Including both residents and housing staff in the same session was a deliberate choice. Housing services sit at the intersection of resident need and staff workflow, and a portal that works for residents but creates problems for staff, or vice versa, will not deliver a good service. The session also created space to surface the emotive needs that sit around housing tasks but are not directly captured in a product backlog, the anxiety of waiting for a repair response, the difficulty of navigating a system when you are already stressed about your home.
The findings from the co design session were used to influence the product roadmap, ensuring the next phase of development was shaped by what residents and staff actually wanted rather than what the team assumed they needed.
Card Sorting Activity done with Residents during Co Design Session
Outcome
The portal launched on time covering 20 key housing tasks for residents, retiring the legacy VerseOne system. The research programme I designed and delivered gave the team an evidence base they had not originally planned to have, a validated view of what was working and what needed fixing, a prioritised backlog ready for sprint input, and a set of resident and staff-led requirements to shape the next phase of the product.

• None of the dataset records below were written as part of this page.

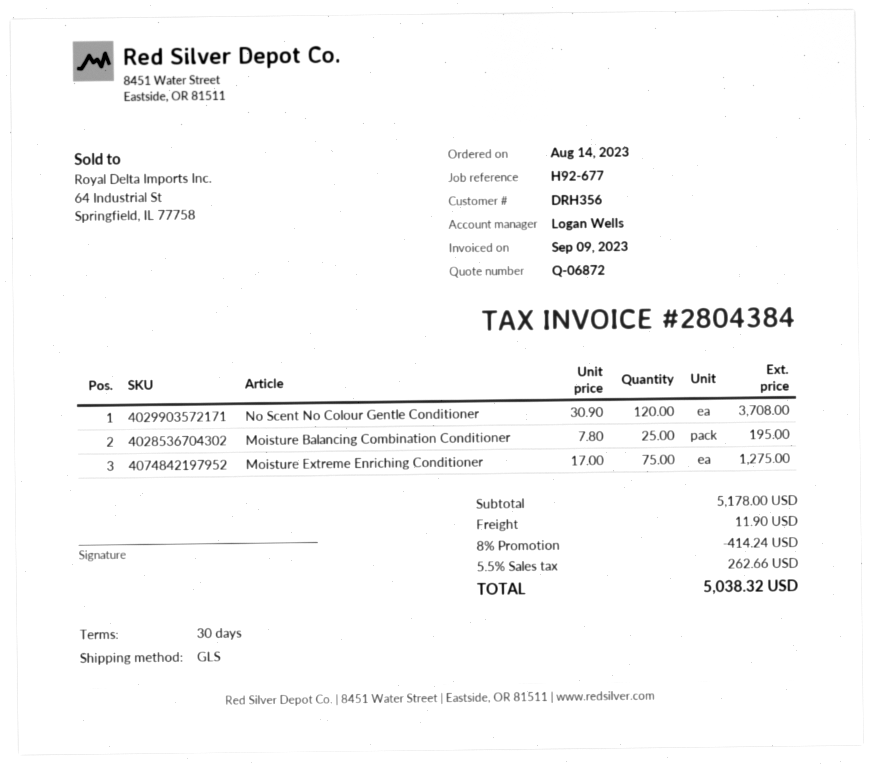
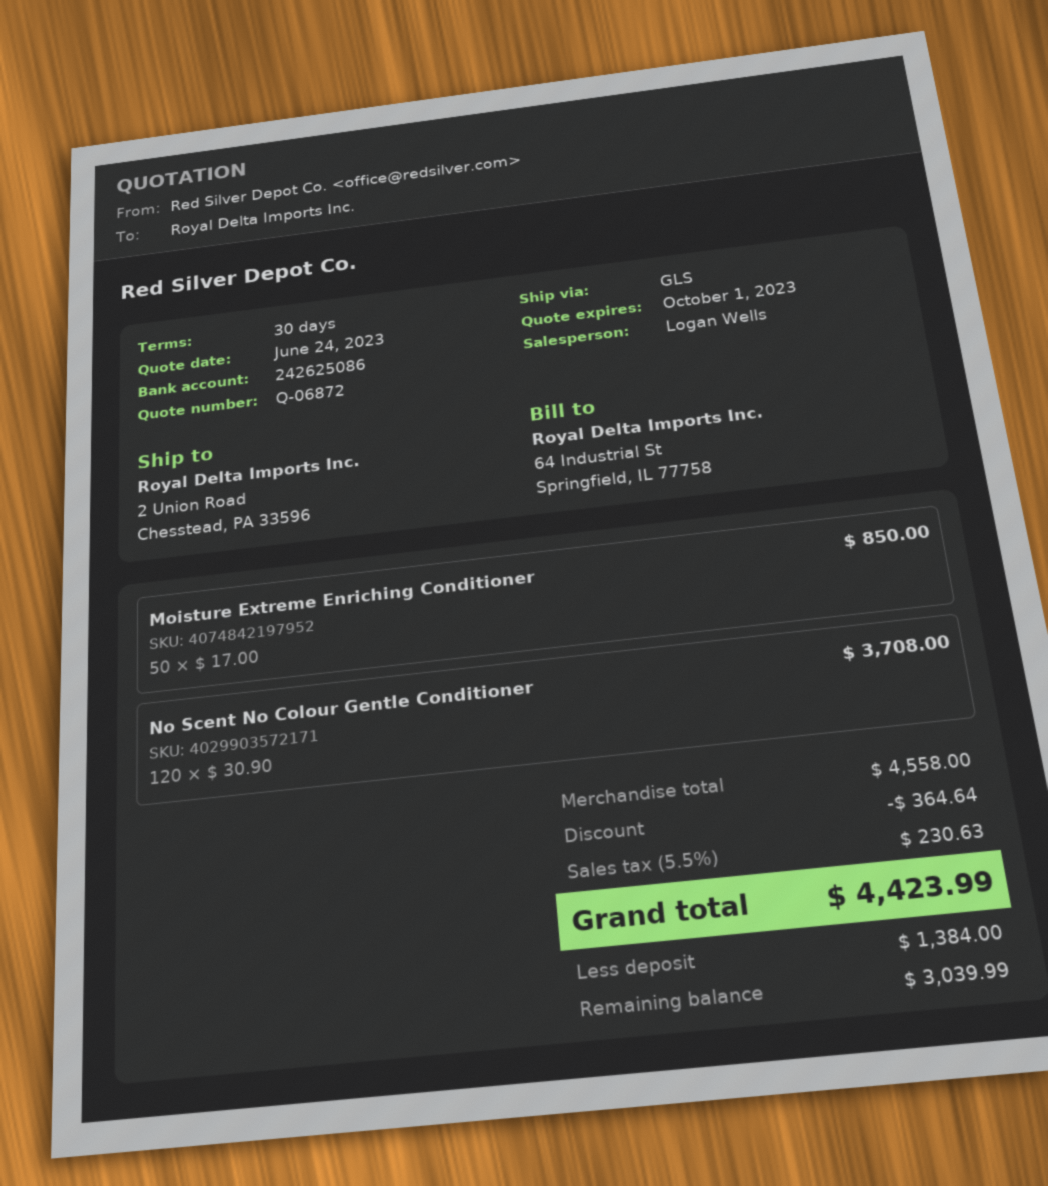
Moisture Balancing Combination Conditioner: 25 x 7.80 = 195.00 -> none
Moisture Extreme Enriching Conditioner: 75 x 17.00 = 1275.00 -> 50 x 17.00 = 850.00
subtotal: 5178.00 -> 4558.00
discount: 414.24 -> 364.64
shipping: 11.90 -> none
tax: 5.5% = 262.66 -> 5.5% = 230.63
total: 5038.32 -> 4423.99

The co-design session in particular shifted the conversation within the team from feature delivery to resident need, and established a precedent for involving residents and staff in shaping housing services at Lewisham Council going forward.
The project is also an example of what is possible when design and research are brought in late and have to work within constraints rather than ideal conditions. Every method was chosen because it was the right tool for that moment in the project, not because it was the ideal research plan from the start.
Next steps were scoped and handed over at the end of the engagement, including card sorting to validate replacement taxonomy terms, a second round of usability testing once prototype fixes were in place, and focused sessions on the cross-cutting and risk features that could not be fully evaluated in this round due to prototype data gaps.